Of course, this highlights another value. Dungeons and dragons teaches children how to problem solve. The dungeon master works to set up a verisimilar conflict in a simulated world. Sometimes this problem involves a trap door in a dungeon, a small village threatened by an incoming tornado, or a city guard needing convincing to aid in setting the prisoner free. Keep in mind, a life of adventure poses many challenges throughout the average day! After perceiving the problem, each player goes around the table generating ideas and discussing how they plan to rectify the situation. Much like the improvisational music of jazz or blues, each player needs to show up in the scene if they want to support each other. In role playing games, each child plays a part to create a good story worth telling over and over again.

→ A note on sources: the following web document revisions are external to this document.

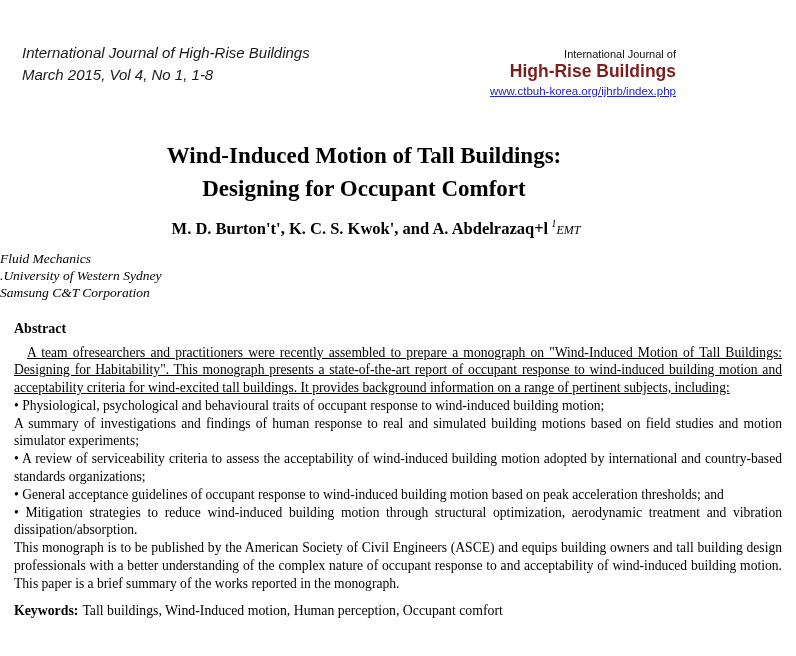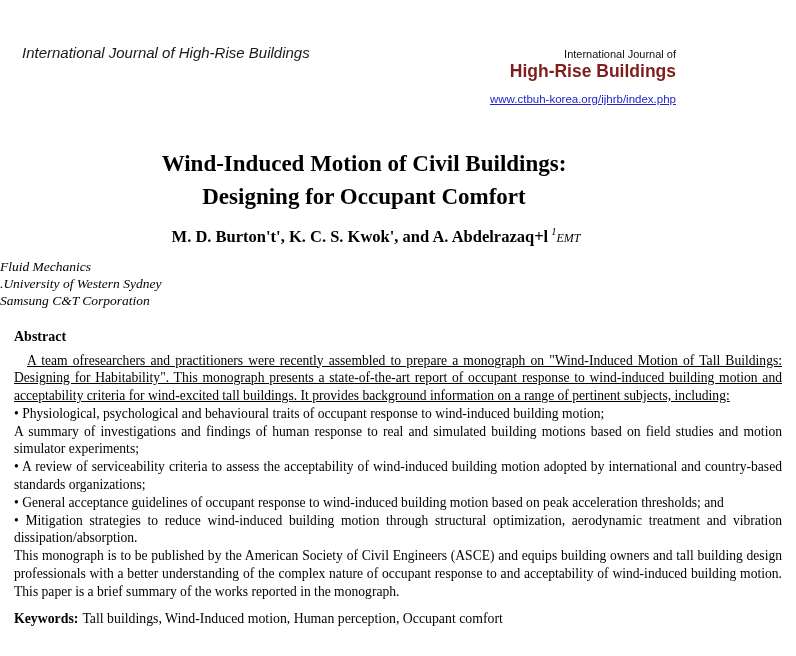--- a/index.html
+++ b/index.html
@@ -110,6 +110,7 @@
   <div class="header">
     <div class="header-left">
       <div>International Journal of High-Rise Buildings</div>
+      <div>March 2015, Vol 4, No 1, 1-8</div>
     </div>
     <div class="header-right">
       <div class="hr-small">International Journal of</div>

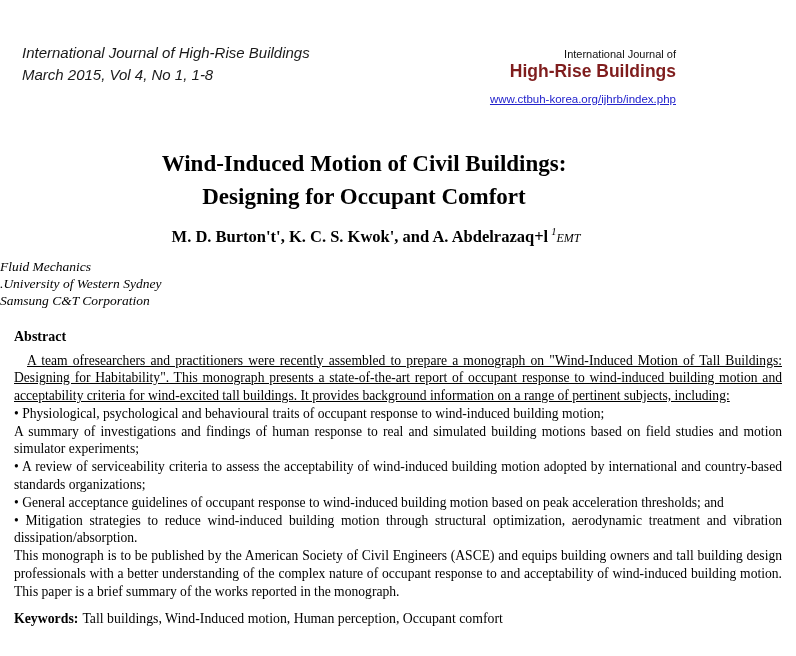--- a/index.html
+++ b/index.html
@@ -34,7 +34,7 @@
   .hr-small { font-size: 11px; line-height: 13px; color: #111; }
   .hr-name  { font-size: 17.5px; font-weight: bold; line-height: 20px; color: #7f1d1d; }
   .hr-url   {
-    margin-top: 12px;
+    margin-top: 4px;
     font-size: 11.5px;
     color: #2222cc;
     text-decoration: underline;

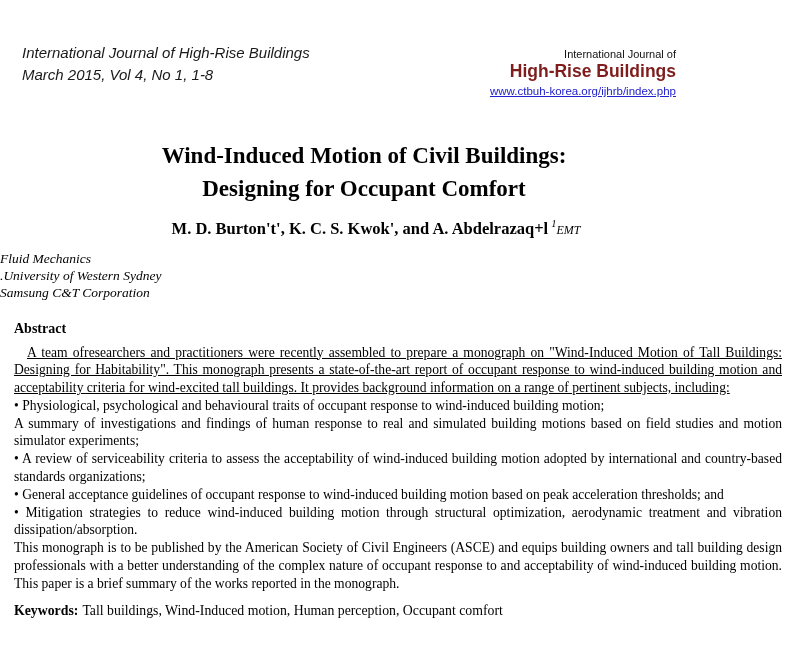--- a/index.html
+++ b/index.html
@@ -120,7 +120,7 @@
   </div>
 
   <div class="title-block">
-    <div>Wind-Induced Motion of Civil Buildings:</div>
+    <div>Wind-Induced Motion of Tall Buildings:</div>
     <div>Designing for Occupant Comfort</div>
   </div>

Dungeons and Dragons makes for great education!
Lastly, on a personal note, as a first time player in 2017, I introduced Dungeons and Dragons to my children, ages 5-9, both boys and girls. I noticed their love for reading and writing skyrocketed over one summer adventure we played together. Dungeons and Dragons was like rocket fuel to their education. Whether it was math or language arts, every subject improved the more they played. Without any prompting, they spent their days drawing maps, writing stories and stapling the pages together to make little books. And when we were done, they then spent time outside, acting out the adventures once again. Their attention span increased. They found a love for reading books to each other and this filled my heart with joy. In a world where we increase our connection to screens, I express gratitude to this game of storytelling. Dungeons and Dragons has helped me and my children connect to each other. My family will be upholding this value for a long time.
A heavy winter rain began to fall as the travelers plowed through the muddy street. In this small village of peasants and farmers, the people toiled daily and the weariness flowed through every interaction.
The town mayor, a humble looking man in his forties, hailed from the tavern, welcoming them into the dry and warm community center. After warming themselves between the keg tap and the hearth, the mayor spoke quietly.
“It all started last year, slowly, but I remember, one of our farmers reported missing livestock, not just small goats, but even his cattle. In this village, even the smallest report of a missing animal warrants attention. But after a month, we heard no more.”
Quenlin peer from behind his mug of a stout brown drink, questioning the look in the man’s eyes, searching for sincerity. He seemed and honest and sane man.
The mayor continued, “but then, everything changed. Many reports of livestock missing and then, finally,” he paused here and quickly scanned the room, “people started to go missing. We don’t know how or why, or if they’re alive, or not. But we need help. I sent the letter to our lord in Chisdale, and as I understand, here you’ve come.”
At this, Strom leaned forward with a confident expression and pride in his voice, “We help the weak, seek out oppression all over this land. We will gladly help.” His weathered face dealt kindness towards the mayor, despite its grizzled features. Yasbagee answered her fellows remark with, “this should be good, I’ve been wanting to hunt something down for a couple of months now. My blades are getting thirsty.”
One thing I have noticed in these tales of bravery and adventure is that despite threat of death, these characters always find themselves staring down a haunted mine, or looking into a menacing swamp, and then they just walk in!
The point being that motivation makes people move. Otherwise, we continue on with our lives without risking danger or threat. No one in their right mind would enter the cave unless they had a higher motivation than self – preservation.
I think one of the reasons D&D captivates our attention is that we get the chance to risk life and limb through the characters strength and valor, but truly our own as well. Most stories involve rescuing a village from terror, retrieving magic artifacts to keep evil from obtaining them, or pulling off a stunt to stop an evil lord from rising to power. I have learned this is what is categorized as an “epic” campaign. Classic good vs evil storyline.
Everyone one of us has a point where we say, “enough.” Adventures are simply those of us who respond first. None of the D&D characters I have met in the Forgotten Realms or Middle Earth would I ask to baby sit or mow my lawn, but upon news of an invading army of bloodthirsty orcs, these battle worn travelers would be the first I would call.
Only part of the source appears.